StreamSets CLI is an excellent way to script pipeline execution or provide statistics or metrics to other applications, such as enterprise monitoring dashboards. Documentation for The Data Collector CLI can be found here:
Search for "Command Line Interface"
Generally the CLI tool is easy to set up, but there have been some issues, particularly getting started with CLI. In some cases you may receive “timeout errors” or “connection refused” messages.
When not using SCH, errors are often caused by having the wrong hostname, or incorrect authentication information.

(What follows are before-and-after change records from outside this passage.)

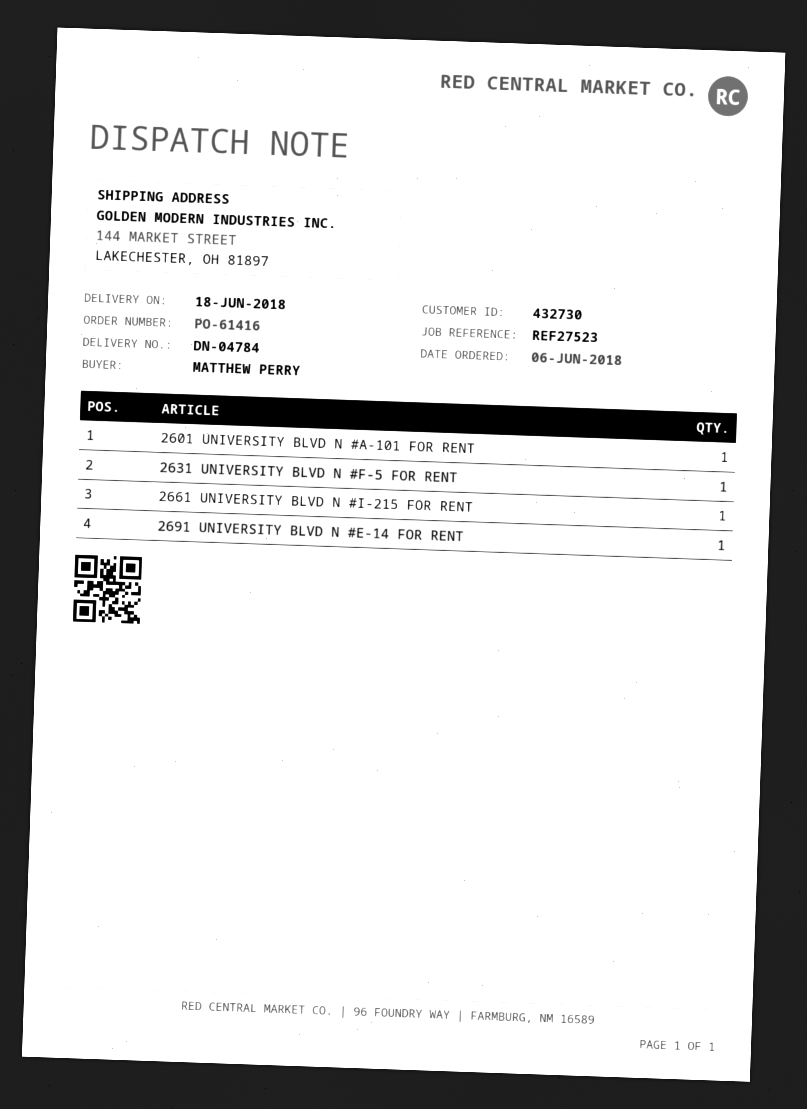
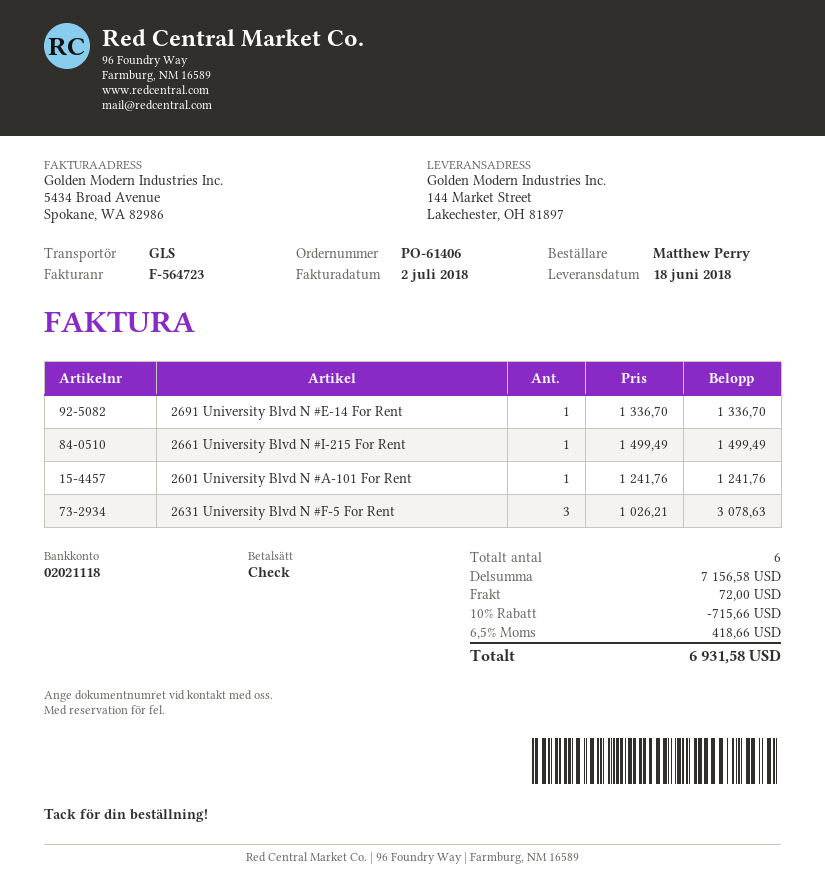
order number: PO-61416 -> PO-61406
2631 UNIVERSITY BLVD N #F-5 FOR RENT: 1 -> 3

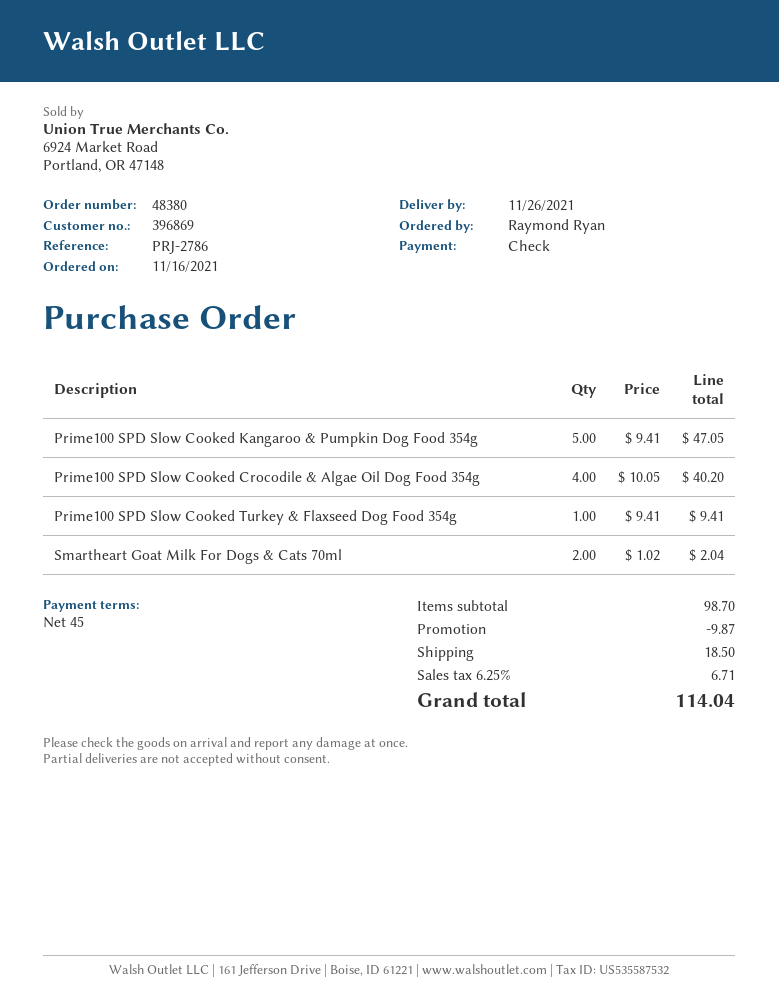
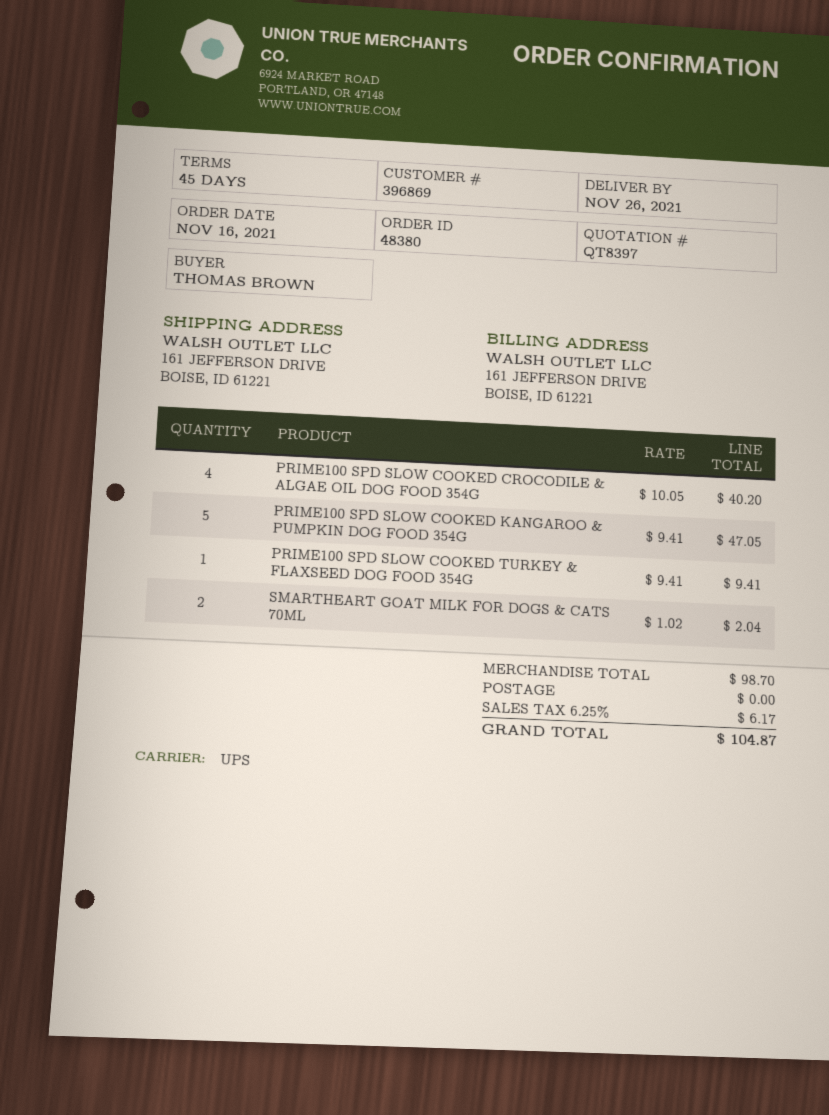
ordered by: Raymond Ryan -> THOMAS BROWN
discount: 9.87 -> none
shipping: 18.50 -> 0.00
tax: 6.25% = 6.71 -> 6.25% = 6.17
total: 114.04 -> 104.87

If you’re a Cloud SCH customer, the first thing to check is whether the machine running the CLI command can access the SCH servers so step 1 is to `ping cloud.streamsets.com`. If this fails you my need to set up a proxy - many environments set up proxies so StreamSets Data Collector can talk to SCH. In this case you will be able to find the correct configuration values for the proxy in the SDC_OPTS_JAVA.
For CLI, we have a different environment variable - SDC_CLI_OPTS_JAVA. Just like setting up SDC_JAVA_OPTS, SDC_CLI_JAVA_OPTS variable needs to have the following configuration options set to support using a proxy:
-Dhttps.proxyHost=myproxyname -Dhttps.proxyPort=myport
After getting the proxy configured, you may still in some cases see an error message “error”. Typically, this is an authentication error, again if you’re a SCH customer you need to provide an SCH url and SCH credentials to run a CLI command. You’ll need to use parameters such as -D <SCHUrl> -a dpm -u <SCHUsername> and -p <SCHPassword>
A complete CLI command when using Cloud-based SCH would look like this:
/bin/streamsets cli -U http://localhost:18630 -D https://cloud.streamsets.com -a dpm -u admin@myOrg -p myPassword manager status -n TheSamplePipelinef91ff995-045c-40fd-a7d4-a017746e7efe
NB. localhost may be replaced by the hostname of a remote machine on which you want to run the CLI command.